Connecting the Dots in an Unconnected World

Saturday, February 25, 2012

Repainting the Baskets

This past week the Southern Baptist Convention Executive Committee heard a report from a study committee appointed, by Southern Baptist Convention President Bryant Wright, to examine the issue of changing the name of the Southern Baptist Convention. You can find the transcript of the report here

I am blessed to have people whom I trust implicitly who served on this task force. They have faithfully performed the task they were assigned to fulfill. I am grateful for their effort. However, the entire process is akin to a physician who diagnoses a patient with cancer and after significant consultation prescribes cosmetic surgery as the course of treatment. Southern Baptists seem to mistakenly think that some level of rebranding by using the descriptor "Great Commission Baptists" is going to change the evangelistic decline in which we find our convention. Allow me some observations.

First, the real issue that is creating the decline in missions support and evangelism is the backslidden condition of those individuals who comprise the membership of Southern Baptist Convention churches. We have pursued a top down approach by attempting restructuring (GCR), now we are attempting rebranding (adding a descriptor to our name), when what we need is local church revival. We need a grassroots movement of God in our churches. A movement that changes the hearts of members, teachers, deacons, staff members and pastors in our local churches. This will not happen with a once a year "solemn assembly" approach. It will only happen when church members are regularly called to repentance and renewal for the task of the Great Commission.

Second, this recommendation is described as a "win-win" by task force chairman Jimmy Draper. The only possible way to arrive at a "win-win" solution is for both sides to compromise. In my experience when I attempt to please everyone I end up pleasing no one. Leadership is not about finding a middle ground compromise, it is about finding God's direction and following it. Who are we attempting to please? Is it possible that a fringe minority is wielding an disproportional influence on the work of the Southern Baptist Convention? While some may view this as a recommendation that will bring us together, it has the very real potential of creating an even greater divide. If our theology and mission does not cause us to walk together then a descriptor added to the name will not bring about greater cooperation.

Third, it seems possible that the Great Commission has become a tool to move our convention through the process of a planned redirecting. For the second time in three years we will be voting on a significant change with a branding title that includes the appellation of Great Commission. The Great Commission is not a title it is a task. We need less talking and more doing.

Fourth, the report indicates:
"We deeply believe that if the phrase "Great Commission Baptists" is regularly used in publications and promotions of the Southern Baptist Convention, as well as in state conventions, associations and churches, that it would provide an identification that not only tells who we are, but what our mission as Southern Baptists is -- the fulfillment of the Great Commission"
I have always identified the name Southern Baptist Convention with a group of people who were committed to the Great Commission. I find myself wondering how long it will be before we find ourselves branding ourselves as "The Southern Baptist Convention - Great Commission Baptists" to becoming "Great Commission Baptists - The Southern Baptist Convention" to becoming simply "Great Commission Baptists." I confess this may not be a bad process, however, this is a process that, in our Southern Baptists polity, should be approved by the Southern Baptist Convention in annual session. It should not simply evolve as new leaders with a new agenda arise.

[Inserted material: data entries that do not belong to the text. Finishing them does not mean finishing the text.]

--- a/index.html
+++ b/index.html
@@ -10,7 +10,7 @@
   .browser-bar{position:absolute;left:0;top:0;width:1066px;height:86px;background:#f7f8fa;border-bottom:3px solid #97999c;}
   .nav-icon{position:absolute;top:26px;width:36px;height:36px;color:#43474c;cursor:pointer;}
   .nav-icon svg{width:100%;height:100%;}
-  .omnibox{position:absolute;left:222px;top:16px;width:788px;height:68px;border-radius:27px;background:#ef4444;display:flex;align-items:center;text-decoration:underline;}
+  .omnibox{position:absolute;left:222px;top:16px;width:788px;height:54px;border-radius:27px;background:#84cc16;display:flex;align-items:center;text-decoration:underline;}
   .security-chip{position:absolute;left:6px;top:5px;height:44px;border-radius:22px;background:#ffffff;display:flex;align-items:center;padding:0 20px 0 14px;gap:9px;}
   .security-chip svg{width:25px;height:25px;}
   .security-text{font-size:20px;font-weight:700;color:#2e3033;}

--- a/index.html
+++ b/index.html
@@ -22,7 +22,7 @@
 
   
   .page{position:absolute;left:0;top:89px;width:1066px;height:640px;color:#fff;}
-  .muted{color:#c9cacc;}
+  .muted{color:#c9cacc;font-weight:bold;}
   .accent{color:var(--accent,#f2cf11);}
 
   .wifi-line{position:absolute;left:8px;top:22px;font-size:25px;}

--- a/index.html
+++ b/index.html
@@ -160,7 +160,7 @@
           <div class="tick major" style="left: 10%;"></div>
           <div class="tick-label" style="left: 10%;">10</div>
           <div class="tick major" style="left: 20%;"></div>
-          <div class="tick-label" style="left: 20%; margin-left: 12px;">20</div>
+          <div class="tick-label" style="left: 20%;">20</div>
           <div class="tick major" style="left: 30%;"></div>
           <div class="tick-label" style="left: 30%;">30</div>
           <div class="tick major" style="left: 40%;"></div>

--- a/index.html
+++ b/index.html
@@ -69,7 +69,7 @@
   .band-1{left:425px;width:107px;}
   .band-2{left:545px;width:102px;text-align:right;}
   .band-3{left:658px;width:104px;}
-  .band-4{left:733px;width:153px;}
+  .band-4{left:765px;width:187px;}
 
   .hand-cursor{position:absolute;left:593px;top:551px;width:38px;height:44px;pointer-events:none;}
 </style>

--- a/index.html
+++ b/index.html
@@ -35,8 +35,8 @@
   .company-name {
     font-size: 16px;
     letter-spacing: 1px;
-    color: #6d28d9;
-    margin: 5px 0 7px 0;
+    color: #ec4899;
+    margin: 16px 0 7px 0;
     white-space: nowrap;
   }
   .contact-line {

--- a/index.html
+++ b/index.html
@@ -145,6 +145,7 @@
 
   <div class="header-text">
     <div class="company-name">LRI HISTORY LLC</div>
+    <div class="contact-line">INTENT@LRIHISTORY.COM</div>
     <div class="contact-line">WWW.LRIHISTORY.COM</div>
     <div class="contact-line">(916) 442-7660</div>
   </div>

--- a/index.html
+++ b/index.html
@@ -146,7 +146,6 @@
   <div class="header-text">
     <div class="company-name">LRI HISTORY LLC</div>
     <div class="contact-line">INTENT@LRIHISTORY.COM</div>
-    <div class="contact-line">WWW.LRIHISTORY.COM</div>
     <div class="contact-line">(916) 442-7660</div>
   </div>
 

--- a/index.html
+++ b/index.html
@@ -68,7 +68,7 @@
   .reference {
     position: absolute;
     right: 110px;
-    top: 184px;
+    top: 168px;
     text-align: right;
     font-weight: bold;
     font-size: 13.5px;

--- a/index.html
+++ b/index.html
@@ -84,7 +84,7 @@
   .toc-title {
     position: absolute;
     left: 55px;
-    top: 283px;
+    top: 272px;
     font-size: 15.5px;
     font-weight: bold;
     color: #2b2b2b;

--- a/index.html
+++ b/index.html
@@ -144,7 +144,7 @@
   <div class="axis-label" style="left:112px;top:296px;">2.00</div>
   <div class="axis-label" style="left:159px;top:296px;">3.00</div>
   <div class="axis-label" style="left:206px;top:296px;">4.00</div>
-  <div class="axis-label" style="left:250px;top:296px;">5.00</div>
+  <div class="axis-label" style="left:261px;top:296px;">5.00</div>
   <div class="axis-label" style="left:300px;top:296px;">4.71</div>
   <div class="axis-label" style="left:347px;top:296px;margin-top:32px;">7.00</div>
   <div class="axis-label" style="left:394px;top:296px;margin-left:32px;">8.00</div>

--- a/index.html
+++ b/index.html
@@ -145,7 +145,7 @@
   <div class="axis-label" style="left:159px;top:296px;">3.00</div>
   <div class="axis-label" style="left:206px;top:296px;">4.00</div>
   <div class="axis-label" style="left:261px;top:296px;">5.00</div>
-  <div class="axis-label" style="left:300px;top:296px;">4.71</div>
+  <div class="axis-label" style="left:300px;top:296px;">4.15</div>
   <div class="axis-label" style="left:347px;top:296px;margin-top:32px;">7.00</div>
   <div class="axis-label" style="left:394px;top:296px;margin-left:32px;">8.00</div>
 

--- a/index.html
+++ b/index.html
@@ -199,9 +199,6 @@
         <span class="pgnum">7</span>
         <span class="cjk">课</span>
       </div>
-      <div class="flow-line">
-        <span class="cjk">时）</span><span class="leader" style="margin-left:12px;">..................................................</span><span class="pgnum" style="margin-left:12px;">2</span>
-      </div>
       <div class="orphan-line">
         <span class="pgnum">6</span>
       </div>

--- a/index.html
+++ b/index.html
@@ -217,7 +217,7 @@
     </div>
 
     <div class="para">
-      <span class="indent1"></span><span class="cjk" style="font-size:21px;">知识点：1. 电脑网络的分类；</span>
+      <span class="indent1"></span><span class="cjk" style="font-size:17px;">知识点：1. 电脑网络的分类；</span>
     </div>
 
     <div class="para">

Fifth, The name Southern Baptist Convention has always stood for missions, evangelism and Biblical conservatism. It has well identified who we are and what we stand for. We as Southern Baptists are a family. We are not perfect. As any family our history has things of which we are not proud. Where we have identified wrong in our past (i.e. the slavery issue) we have publicly repented. Much like family, we have our share of odd family members and an identifiable level of diversity. As we research our history, there have been family squabbles which we have had to work through. Our family name has helped to identify not only who we are but what we stand for. It should not be something for which we apologize, it speaks to a heritage, while not perfect, of missional fervor, evangelistic zeal and Biblical authority. These are not new concepts that need publication but historic principles that need reaffirmation and new commitment.

Finally, when a farmer is experiencing a crop failure it does him no good to repaint his baskets. We do not need a new name, we need we need a rewed zeal for winning a lost and dying world to our Savior.

Attempting to Connect the Dots....


Anonymous Ron Fullerton said...

As always your have gone direct to the heart of the problem ... which is ... the need for cleansing of the vessel that carries the message of the Gospel ... it really doesn't matter if the vessel is made of silver, gold, platinum, or in our case clay if the pot is blemished and contaminated the message is not accepted ... I would not eat from a cracked and filthy food container would you? Thanks for your efforts, bringing to light our need for repentence and renewal.